Launched yesterday with the aim of being operational in January once solicitors have been recruited and trained, ESTO Law Ltd has been formed as a company with seven directors, five of whom served until recently on the Law Society of Scotland's Legal Aid Negotiating Team (LANT) dealing with criminal legal aid.
The five are John Scott QC (Edinburgh), Ian Bryce (Livingston), Ken Dalling (Stirling), Vincent McGovern (Hamilton) and Stuart Munro (Glasgow). The other directors are Neil Robertson, a partner of Ian Bryce, and John Keenan, a partner of John Scott.
ESTO offers defence solicitors liable to be called out to police stations at any hour, a means of outsourcing this work without losing the client for any subsequent proceedings. It undertakes that its role will conclude once the police station work has been reported on to the instructing solicitor and to the Scottish Legal Aid Board. "This should relieve you of the pressure of providing out of hours advice, while offering reassurance that your clients are being well advised and will not be lost to you", its launch document promises.
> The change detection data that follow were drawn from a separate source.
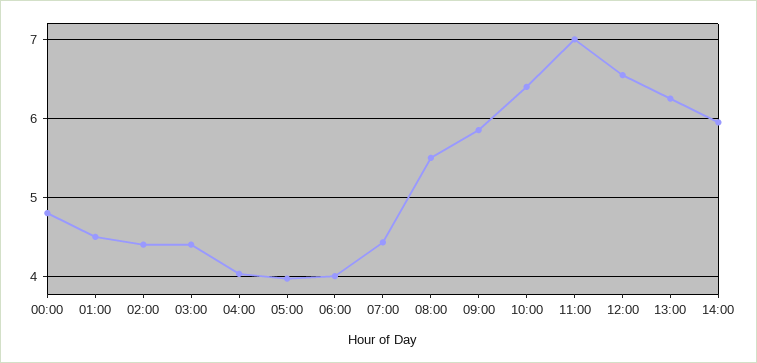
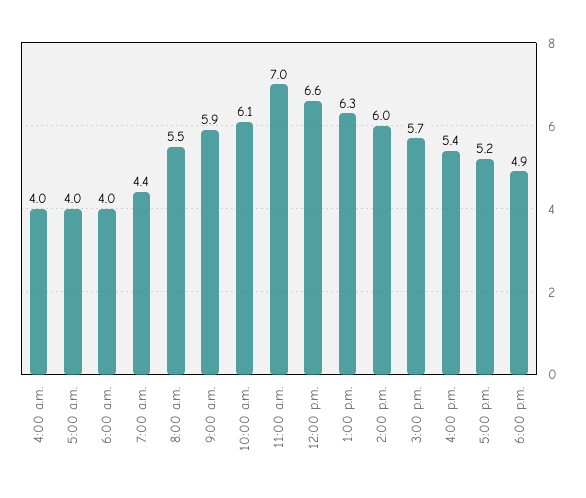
00:00: 4.8 -> none
01:00: 4.5 -> none
02:00: 4.4 -> none
03:00: 4.4 -> none
10:00: 6.4 -> 6.1
3:00 p.m.: none -> 5.7
4:00 p.m.: none -> 5.4
5:00 p.m.: none -> 5.2
6:00 p.m.: none -> 4.9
Mr Scott told the Journal that he did not expect ESTO's business model to be affected by the next round of legal aid cuts, with subsumption (the proposed inclusion of the fee for this advice within the fixed fee for summary criminal cases) having just been dropped by the Government in the face of opposition from the profession.
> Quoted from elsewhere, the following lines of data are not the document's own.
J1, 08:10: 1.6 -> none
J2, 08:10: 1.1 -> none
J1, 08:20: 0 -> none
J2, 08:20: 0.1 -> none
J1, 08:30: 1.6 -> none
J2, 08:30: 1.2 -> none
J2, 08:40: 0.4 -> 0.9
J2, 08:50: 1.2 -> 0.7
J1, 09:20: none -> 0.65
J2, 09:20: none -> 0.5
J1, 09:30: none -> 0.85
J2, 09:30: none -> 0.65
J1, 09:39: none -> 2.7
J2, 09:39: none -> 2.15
"So far as geographical spread goes," he added, "we will obviously deal with phone calls from any police station. As for visits we hope to have cover in the central belt, and possibly Dundee and Aberdeen." If videoconferencing technology was adopted as the Scottish Government and SLAB appeared to hope, coverage could be further extended. He and his colleagues are interviewing candidates, "many of whom have been unable to find jobs or have just left other positions".
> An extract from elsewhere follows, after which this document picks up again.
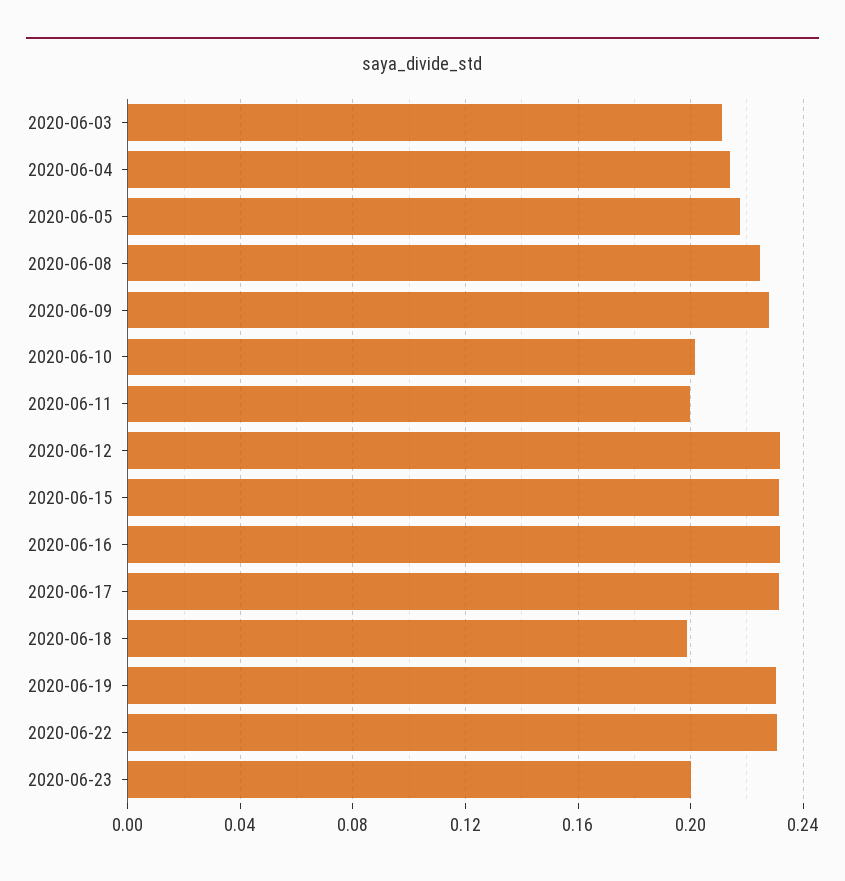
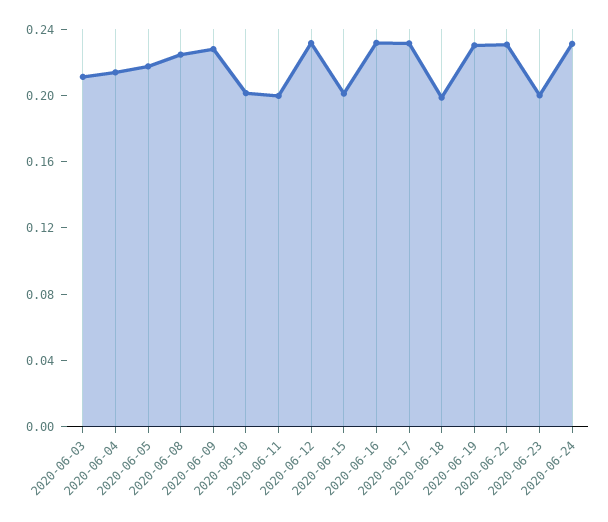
2020-06-15: 0.23 -> 0.2
2020-06-24: none -> 0.23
Glasgow solicitors have reacted with hostility and suspicion, some accusing the former LANT members of using "insider information" to develop the ESTO model, or of paving the way for criminal legal aid franchising in Scotland - a model opposed by the profession. However the ESTO directors have insisted that all the information on which they based their venture has been available to the whole profession, and that the concern had been "overblown".